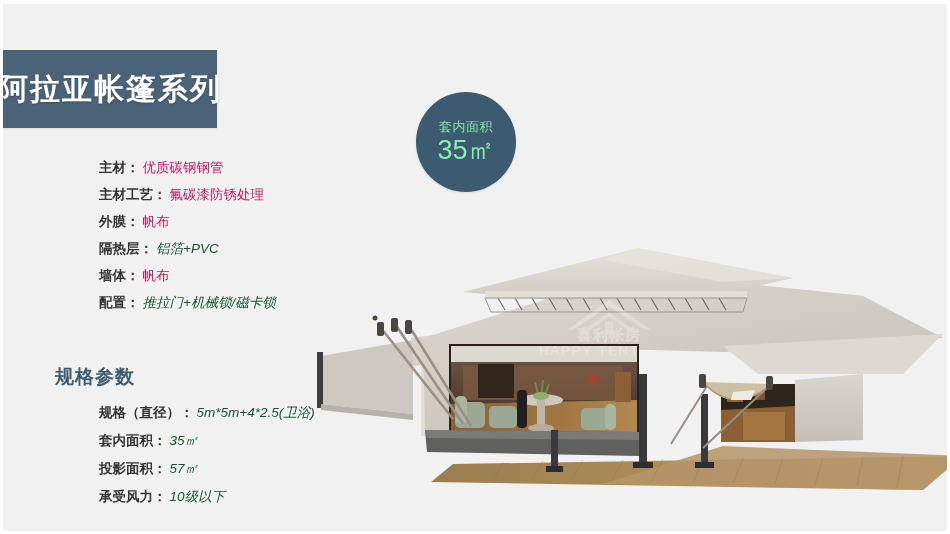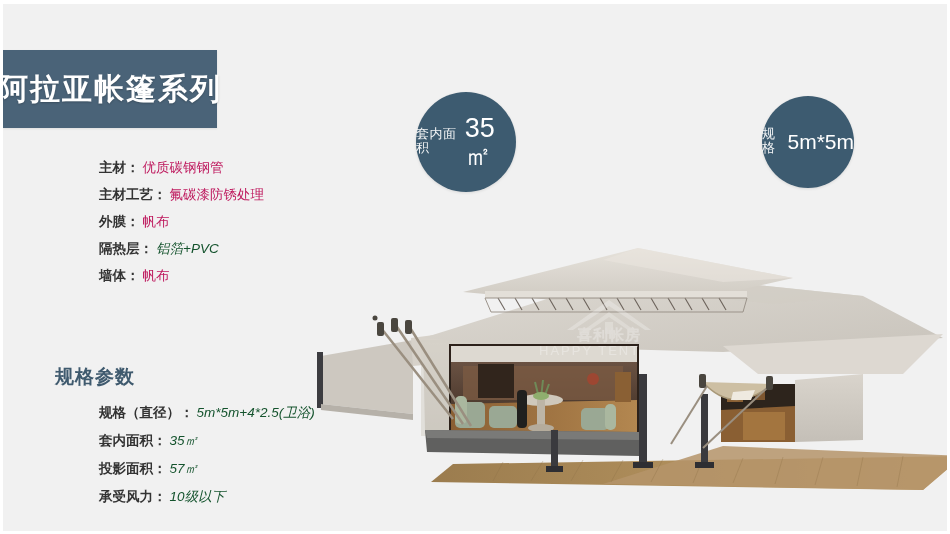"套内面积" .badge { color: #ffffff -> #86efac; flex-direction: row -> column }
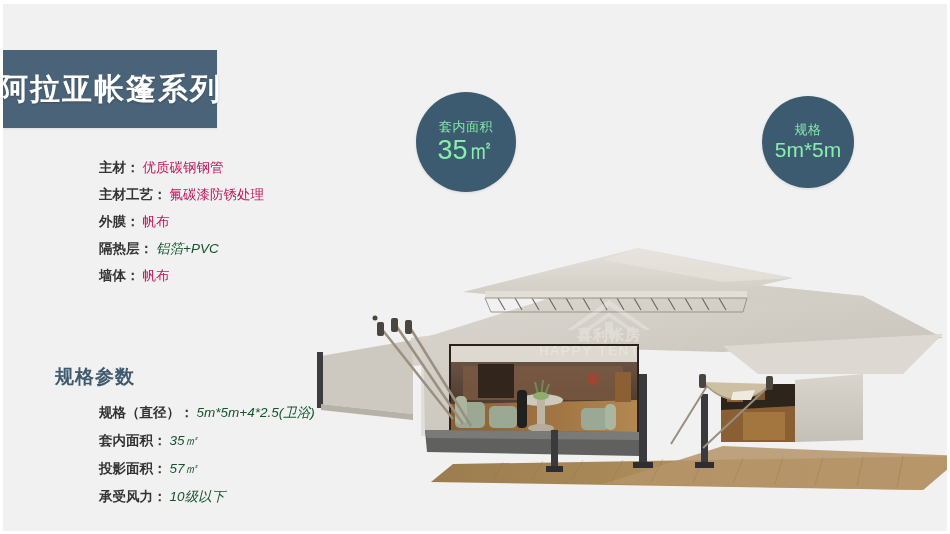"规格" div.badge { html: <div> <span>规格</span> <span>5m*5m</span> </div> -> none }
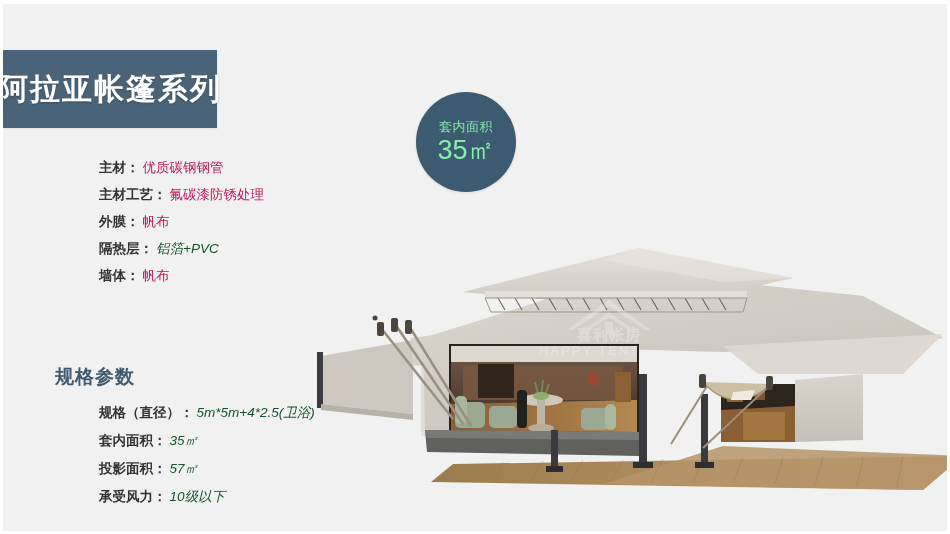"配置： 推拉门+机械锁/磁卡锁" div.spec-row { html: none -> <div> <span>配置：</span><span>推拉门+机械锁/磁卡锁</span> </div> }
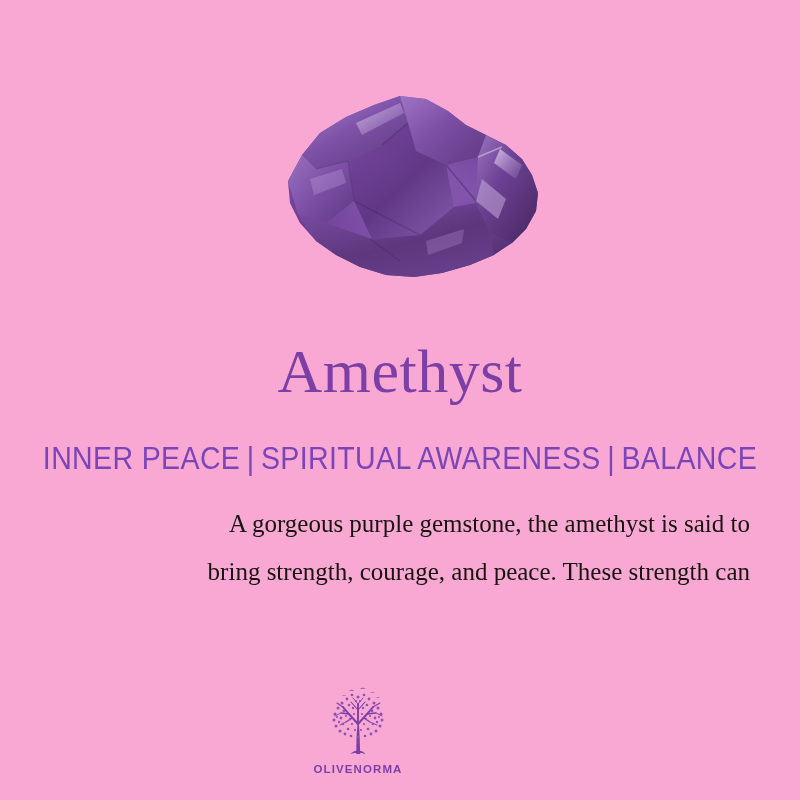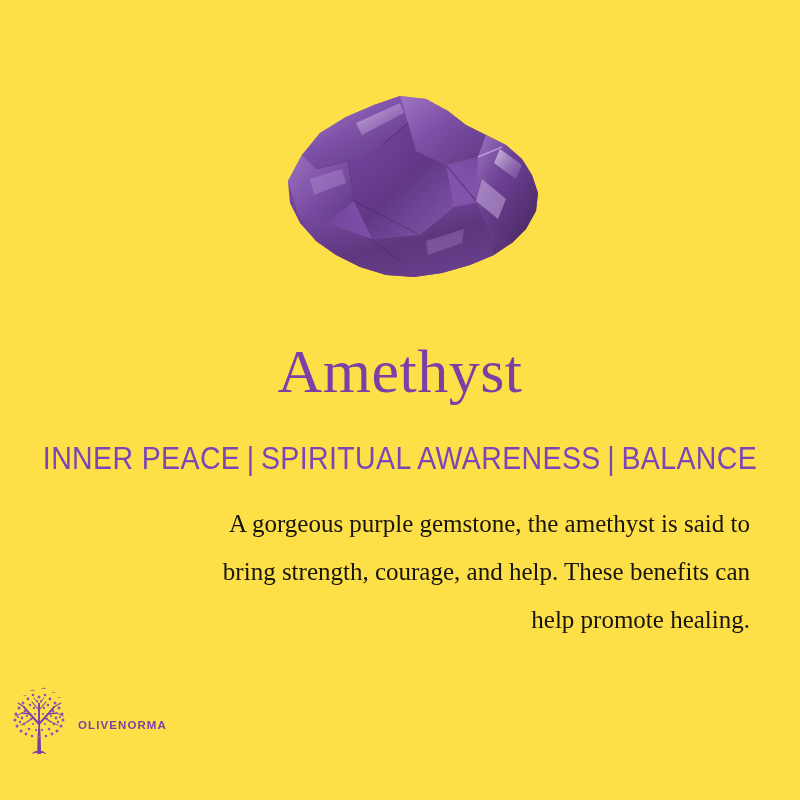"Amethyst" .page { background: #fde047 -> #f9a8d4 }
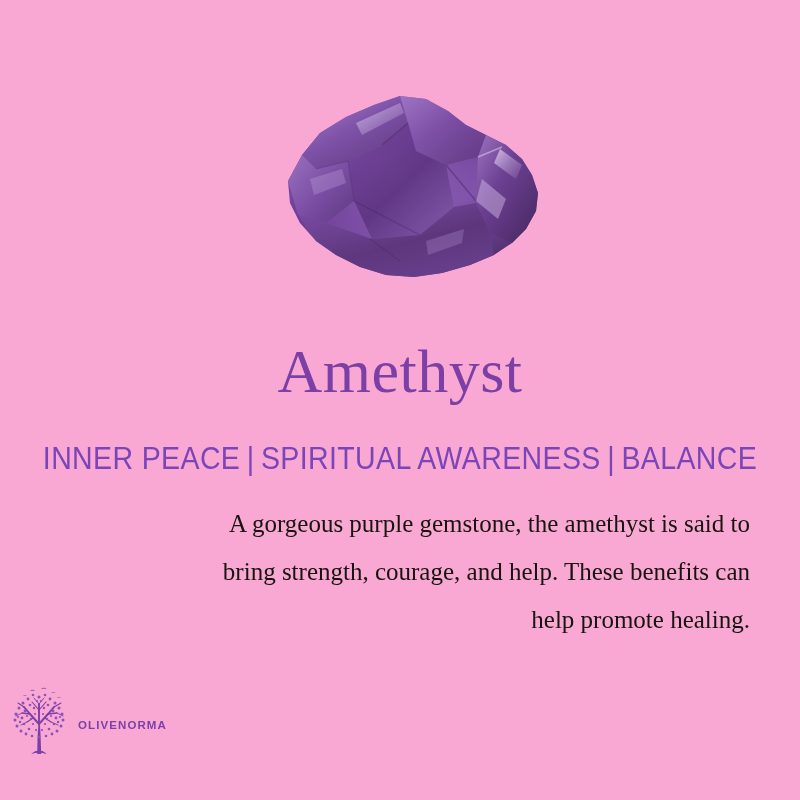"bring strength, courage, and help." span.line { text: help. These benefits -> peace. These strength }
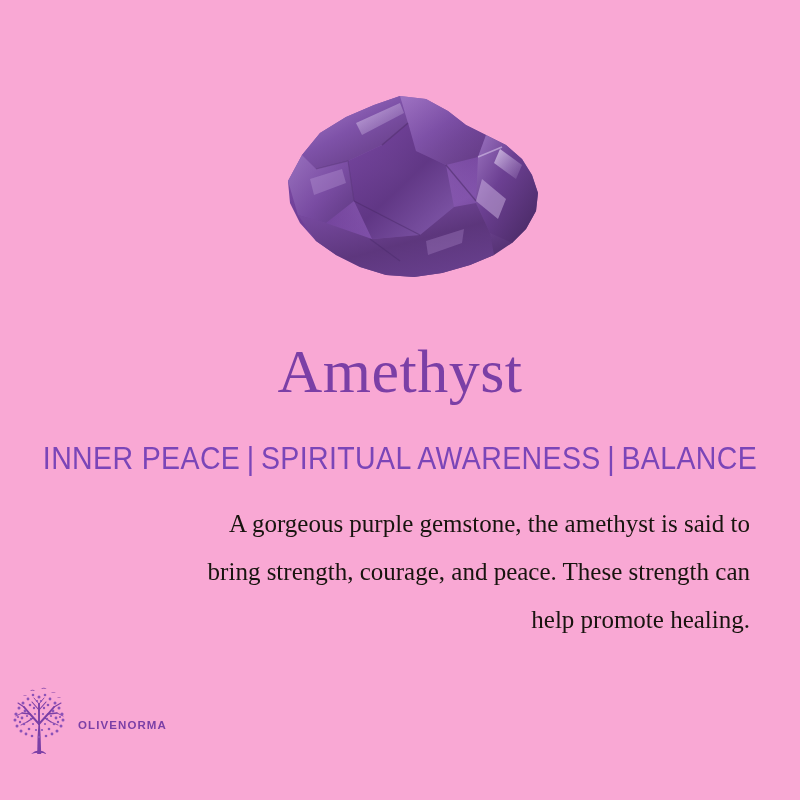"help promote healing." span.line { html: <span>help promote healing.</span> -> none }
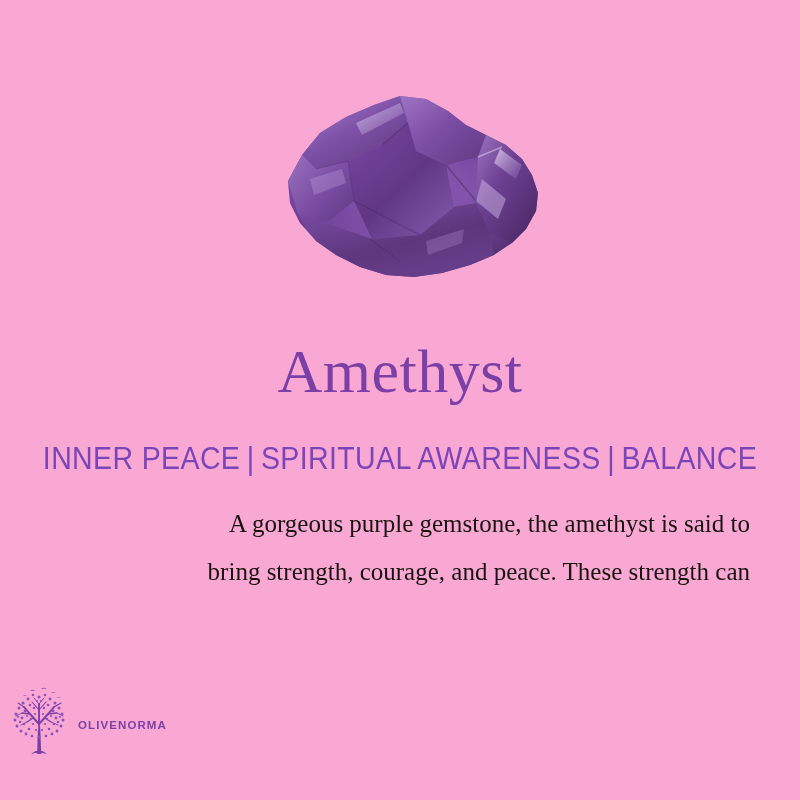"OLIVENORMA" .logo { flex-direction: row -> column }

* **What you will do**
In the records above, find the line containing "background: #fde047 ->", then please restate it and each line after it word for word, pictures excluded.

* **Answer area**
"Amethyst" .page { background: #fde047 -> #f9a8d4 }
"bring strength, courage, and help." span.line { text: help. These benefits -> peace. These strength }
"help promote healing." span.line { html: <span>help promote healing.</span> -> none }
"OLIVENORMA" .logo { flex-direction: row -> column }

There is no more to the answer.